Further, even as Fuerte’s programming addresses literacy and linkage needs, it has also exposed new ones. For Latinx newcomers who speak Portuguese or Indigenous languages, for instance, there is a double language barrier: of not speaking English and not speaking Spanish. “We had a lot of folks being referred to us who spoke Portuguese [or] Mam,” Martinez said. One year, five Brazilian newcomers were referred to Fuerte, and the program turned them away rather than attempt to accommodate them. 

A few years ago, San Francisco International High School, one of three high schools that offers Fuerte programming, approached the research team requesting an adaptation for Syrian and Yemeni newcomers. The rollout of the modified curriculum began in early 2020, but fell apart shortly after when the pandemic hit. Transitioning to Zoom and Telehealth did not inhibit the more established Spanish language program, however. In fact, even virtually, the program was able to develop students’ sense of social connectedness. One youth participant said in a focus group, “Fuerte is a great group because we share our ideas and dreams for our future, and other things about ourselves, and we share these with the group … I learned a lot of things about [the other youth participants], and they learned about me too.” 
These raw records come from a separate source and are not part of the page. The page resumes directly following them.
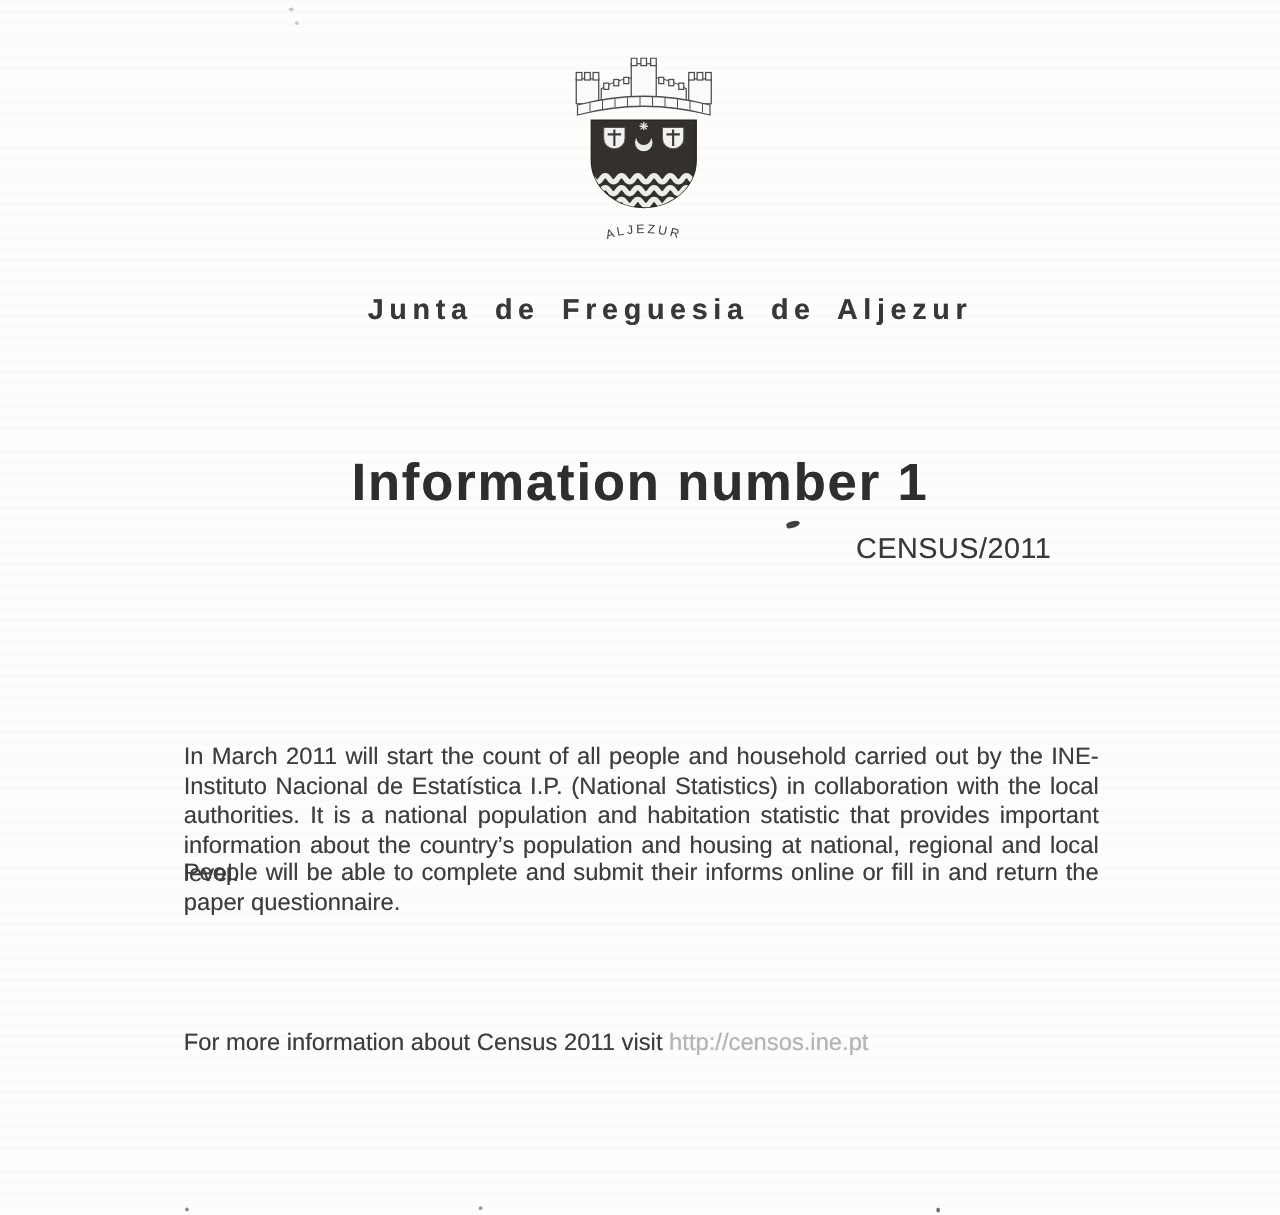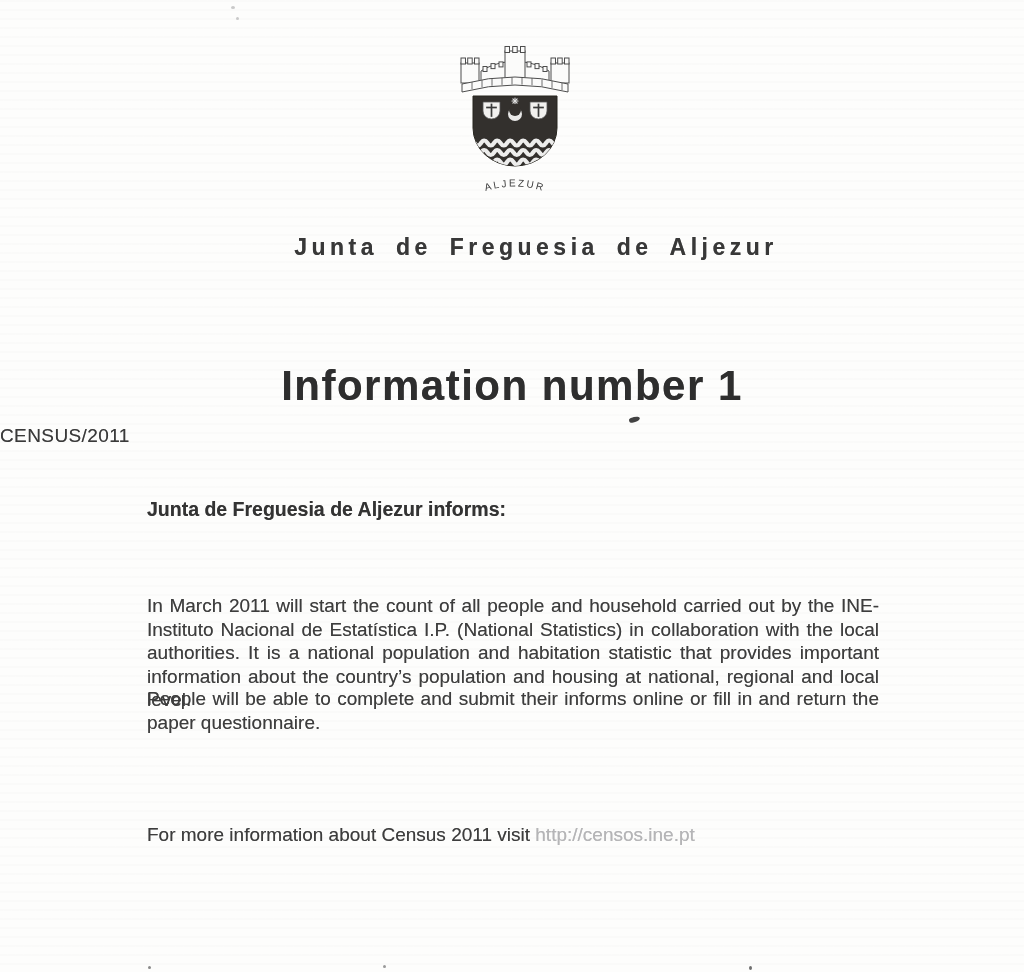--- a/index.html
+++ b/index.html
@@ -36,8 +36,8 @@
     color:var(--heading-ink);text-shadow:0 0 .5px rgba(46,46,46,.65);
   }
   .subtitle{
-    position:absolute;left:0;top:425px;width:841px;text-align:left;
-    font-size:19px;letter-spacing:.4px;color:#3a3a3a;text-shadow:0 0 .4px rgba(58,58,58,.55);
+    position:absolute;left:0;top:425px;width:841px;text-align:right;
+    font-size:23px;letter-spacing:.4px;color:#3a3a3a;text-shadow:0 0 .4px rgba(58,58,58,.55);
   }
   .informs{
     position:absolute;left:147px;top:498px;width:732px;

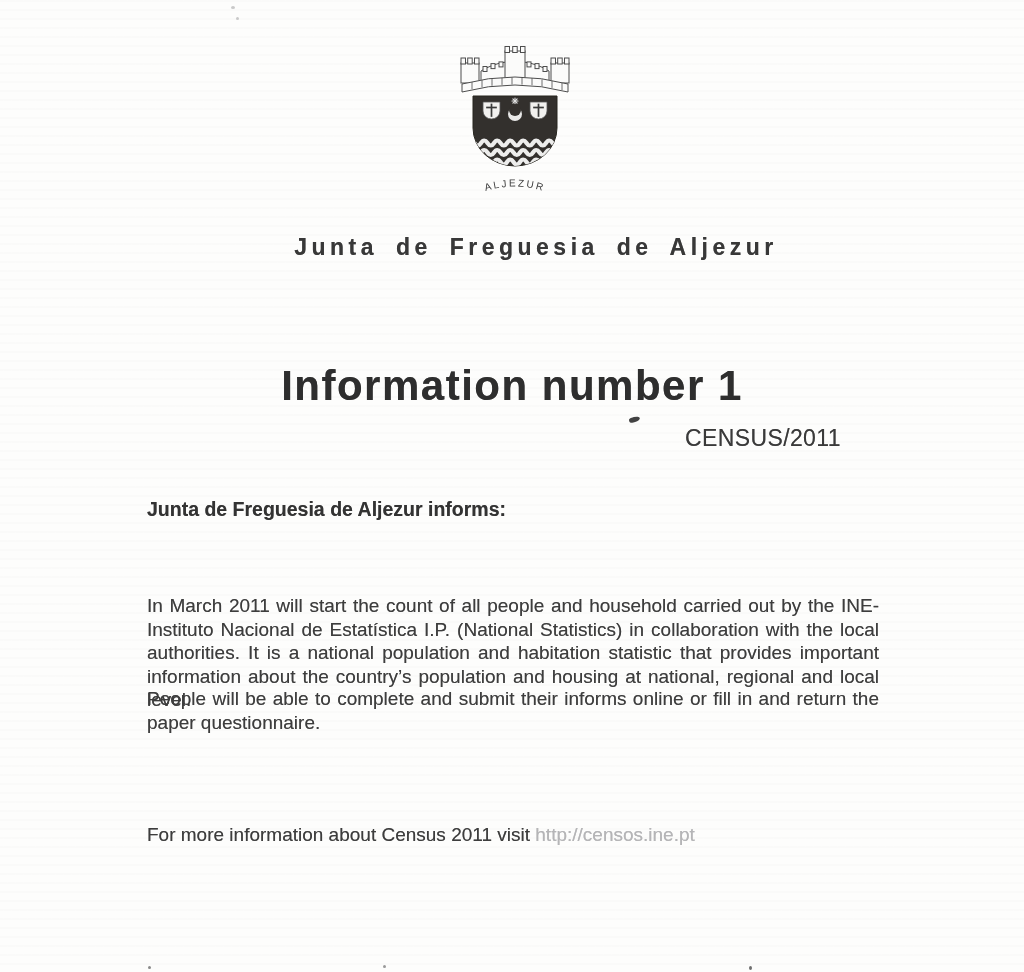--- a/index.html
+++ b/index.html
@@ -154,7 +154,6 @@
 
   <div class="subtitle">CENSUS/2011</div>
 
-  <div class="informs">Junta de Freguesia de Aljezur informs:</div>
 
   <p class="para p1">In March 2011 will start the count of all people and household carried out by the INE- Instituto Nacional de Estatística I.P. (National Statistics) in collaboration with the local authorities. It is a national population and habitation statistic that provides important information about the country’s population and housing at national, regional and local level.</p>
   <p class="para p2">People will be able to complete and submit their informs online or fill in and return the paper questionnaire.</p>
That the program is effective over Telehealth is particularly important in terms of scaling up and out to reach more newcomer populations. In more rural areas without enough Spanish-speaking providers but with substantial need, like the Central Valley, we know now that mental health education and prevention programs can happen virtually and have a substantial impact. 

With regards to other future directions, the Fuerte team is discussing whether and how to involve parents in their programming. Many newcomers are “now being reunified with family members they’ve never met before, [or that] they haven’t seen in a long time, and now they need to learn to get along,” said Martinez. But again, similar barriers to implementation and access exist. Like their children, parents are often working multiple jobs and/or taking care of children. Waitlists are long. “We gotta get creative,” Martinez said.